**Required action**
Reduce the material below to its lines containing "card".

Data for processing START

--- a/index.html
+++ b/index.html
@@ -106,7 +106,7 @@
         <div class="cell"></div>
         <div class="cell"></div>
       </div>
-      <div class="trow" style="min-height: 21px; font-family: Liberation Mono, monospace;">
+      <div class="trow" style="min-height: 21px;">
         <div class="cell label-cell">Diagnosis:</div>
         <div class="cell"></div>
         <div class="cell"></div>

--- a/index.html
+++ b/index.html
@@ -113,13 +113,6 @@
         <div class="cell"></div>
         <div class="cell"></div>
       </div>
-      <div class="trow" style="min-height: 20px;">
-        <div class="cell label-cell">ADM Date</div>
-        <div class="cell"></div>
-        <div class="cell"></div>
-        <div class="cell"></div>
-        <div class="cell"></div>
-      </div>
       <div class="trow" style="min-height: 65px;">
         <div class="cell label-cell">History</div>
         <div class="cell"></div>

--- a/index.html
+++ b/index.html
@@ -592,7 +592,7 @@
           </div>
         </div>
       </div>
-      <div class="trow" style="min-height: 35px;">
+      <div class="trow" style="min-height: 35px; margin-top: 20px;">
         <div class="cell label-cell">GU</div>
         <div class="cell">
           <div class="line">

Data for processing END
Data for processing START

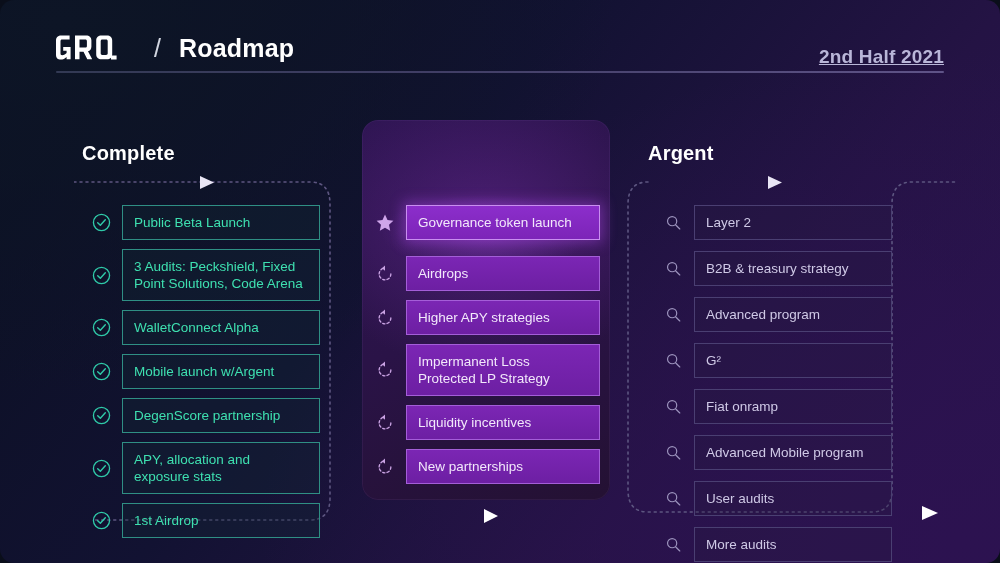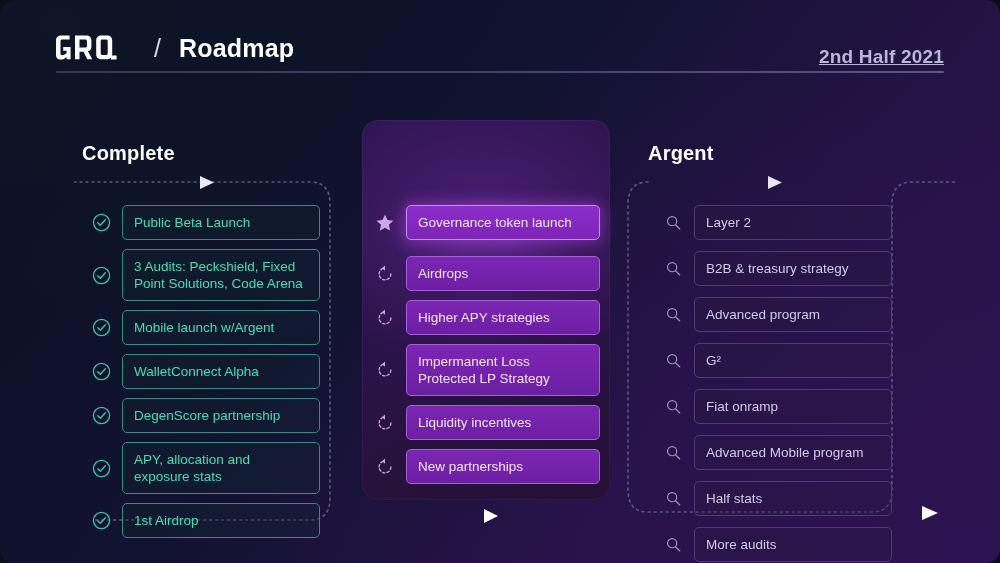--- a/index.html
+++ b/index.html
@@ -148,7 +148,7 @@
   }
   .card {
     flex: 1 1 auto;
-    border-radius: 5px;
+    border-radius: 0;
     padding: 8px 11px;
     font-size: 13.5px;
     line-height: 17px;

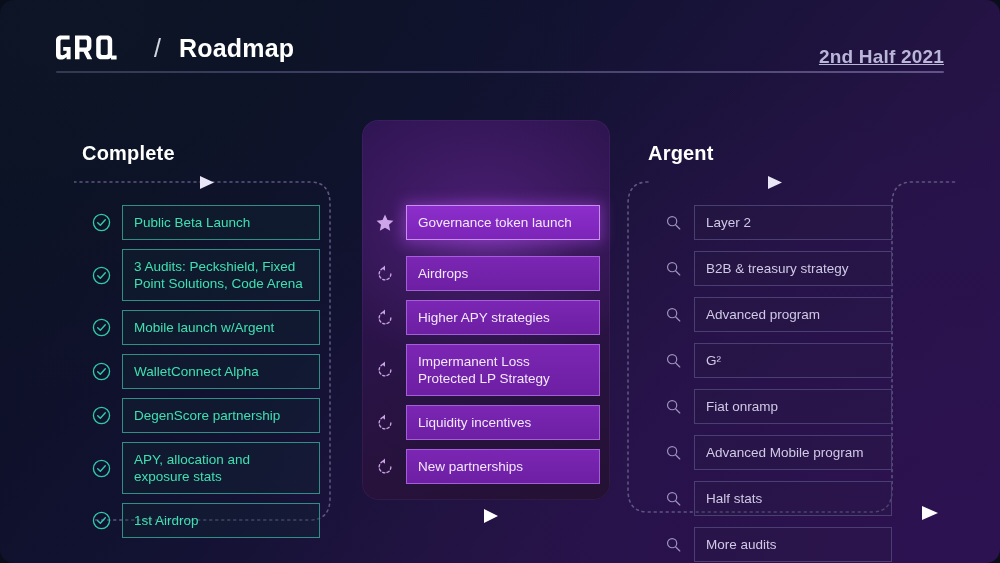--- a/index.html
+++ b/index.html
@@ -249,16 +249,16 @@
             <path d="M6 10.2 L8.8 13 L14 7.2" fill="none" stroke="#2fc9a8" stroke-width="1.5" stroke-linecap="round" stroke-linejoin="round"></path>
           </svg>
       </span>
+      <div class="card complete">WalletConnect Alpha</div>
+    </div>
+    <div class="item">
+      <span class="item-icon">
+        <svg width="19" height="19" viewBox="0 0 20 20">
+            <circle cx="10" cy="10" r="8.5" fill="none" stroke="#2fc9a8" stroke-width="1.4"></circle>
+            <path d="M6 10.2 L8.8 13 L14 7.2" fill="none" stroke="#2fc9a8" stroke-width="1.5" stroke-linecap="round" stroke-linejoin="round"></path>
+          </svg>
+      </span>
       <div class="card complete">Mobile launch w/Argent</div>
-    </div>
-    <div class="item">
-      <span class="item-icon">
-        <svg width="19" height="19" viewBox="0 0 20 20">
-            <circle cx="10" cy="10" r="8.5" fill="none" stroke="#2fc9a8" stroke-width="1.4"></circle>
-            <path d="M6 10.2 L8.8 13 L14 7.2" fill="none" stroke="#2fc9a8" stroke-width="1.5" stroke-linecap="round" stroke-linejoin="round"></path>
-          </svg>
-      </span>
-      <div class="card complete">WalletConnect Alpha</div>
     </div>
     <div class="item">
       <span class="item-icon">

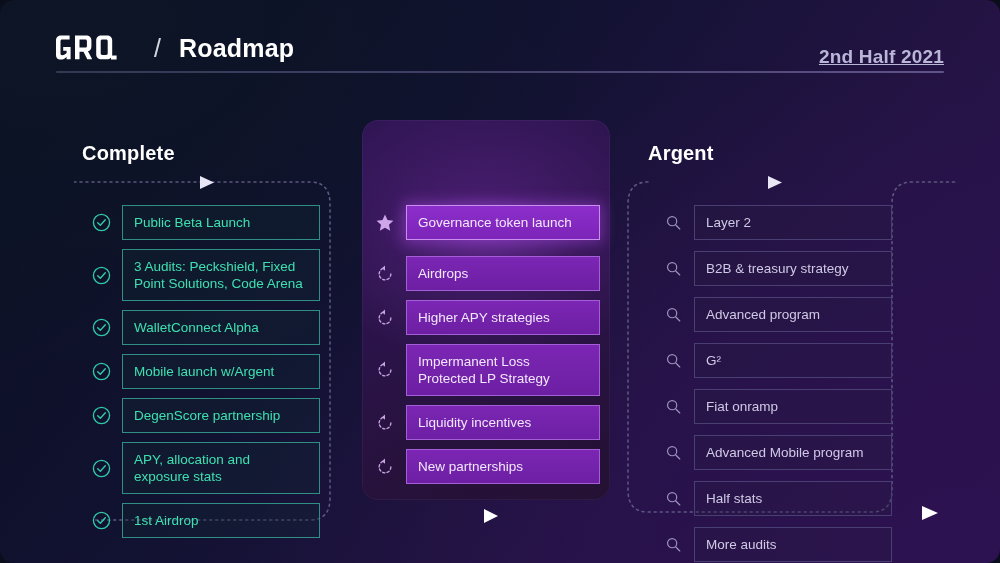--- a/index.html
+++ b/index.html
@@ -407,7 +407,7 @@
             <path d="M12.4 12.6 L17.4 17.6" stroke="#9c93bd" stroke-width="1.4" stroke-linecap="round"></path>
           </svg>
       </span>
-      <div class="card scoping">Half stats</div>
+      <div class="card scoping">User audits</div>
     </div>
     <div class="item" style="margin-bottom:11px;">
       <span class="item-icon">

Data for processing END
Data for processing START

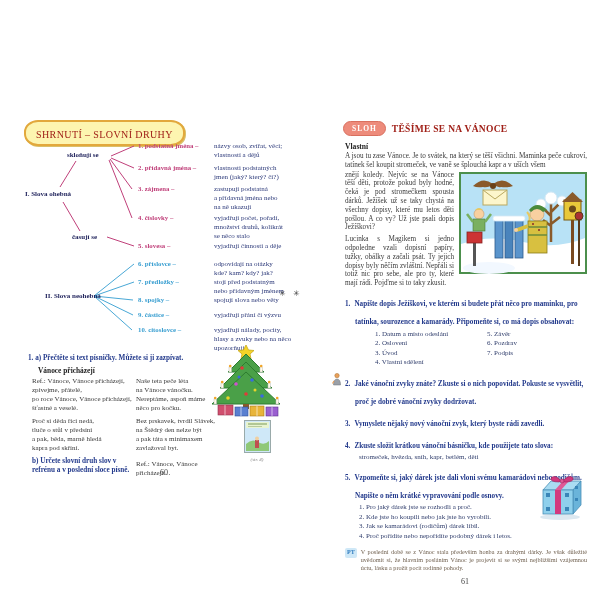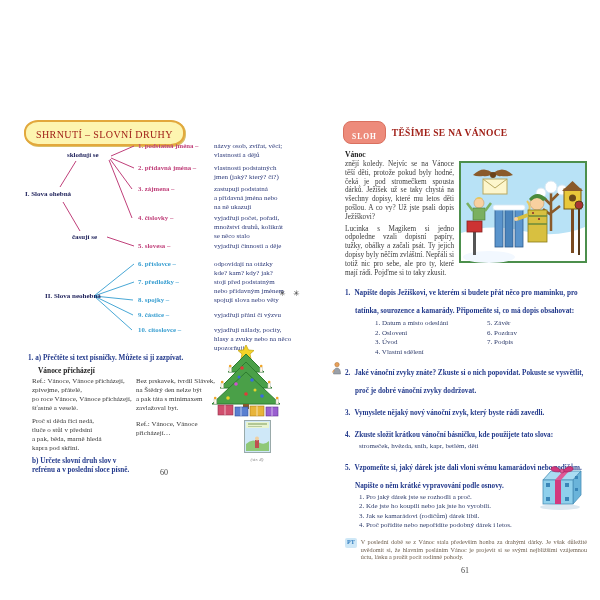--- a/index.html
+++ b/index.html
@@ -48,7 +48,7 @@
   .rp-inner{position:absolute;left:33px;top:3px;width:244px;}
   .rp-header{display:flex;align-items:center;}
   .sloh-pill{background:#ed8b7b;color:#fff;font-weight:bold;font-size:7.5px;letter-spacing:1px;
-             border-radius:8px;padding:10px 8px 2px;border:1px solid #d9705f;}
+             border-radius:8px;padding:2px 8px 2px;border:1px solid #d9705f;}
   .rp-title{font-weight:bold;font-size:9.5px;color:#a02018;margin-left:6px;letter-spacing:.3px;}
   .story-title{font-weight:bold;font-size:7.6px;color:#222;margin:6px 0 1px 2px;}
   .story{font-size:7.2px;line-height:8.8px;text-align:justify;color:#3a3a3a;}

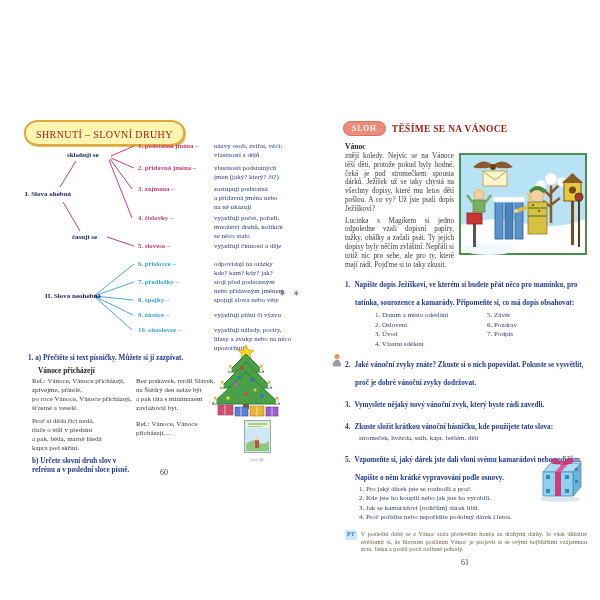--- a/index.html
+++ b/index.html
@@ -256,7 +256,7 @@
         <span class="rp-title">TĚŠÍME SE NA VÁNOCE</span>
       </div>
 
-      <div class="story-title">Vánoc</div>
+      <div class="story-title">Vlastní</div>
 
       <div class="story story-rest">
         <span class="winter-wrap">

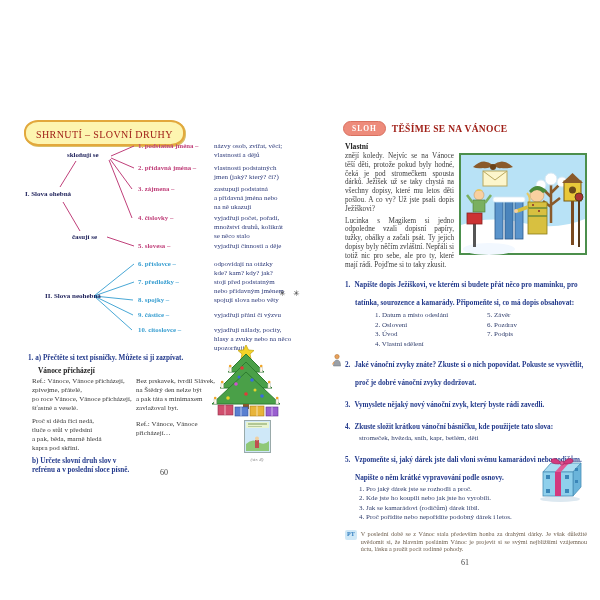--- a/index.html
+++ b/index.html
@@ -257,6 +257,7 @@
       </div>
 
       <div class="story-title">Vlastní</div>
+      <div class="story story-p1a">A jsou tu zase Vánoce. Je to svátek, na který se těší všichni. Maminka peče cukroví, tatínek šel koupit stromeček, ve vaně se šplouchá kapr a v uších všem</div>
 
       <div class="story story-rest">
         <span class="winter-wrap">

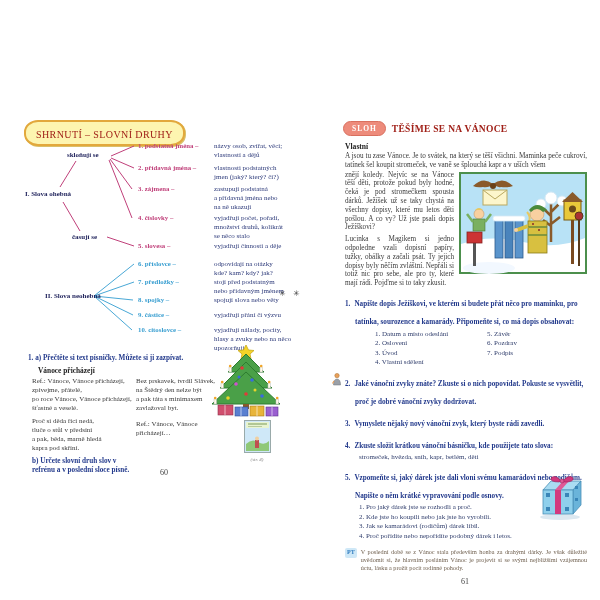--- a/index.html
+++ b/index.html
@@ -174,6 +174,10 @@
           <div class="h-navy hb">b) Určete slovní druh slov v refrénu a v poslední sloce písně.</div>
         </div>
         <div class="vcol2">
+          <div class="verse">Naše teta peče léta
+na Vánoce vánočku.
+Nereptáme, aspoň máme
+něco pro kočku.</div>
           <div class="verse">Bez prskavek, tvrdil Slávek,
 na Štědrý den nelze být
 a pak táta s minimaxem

Data for processing END

**Response area**
   .card {
+      <div class="card complete">WalletConnect Alpha</div>
       <div class="card complete">Mobile launch w/Argent</div>
-      <div class="card complete">WalletConnect Alpha</div>
-      <div class="card scoping">Half stats</div>
+      <div class="card scoping">User audits</div>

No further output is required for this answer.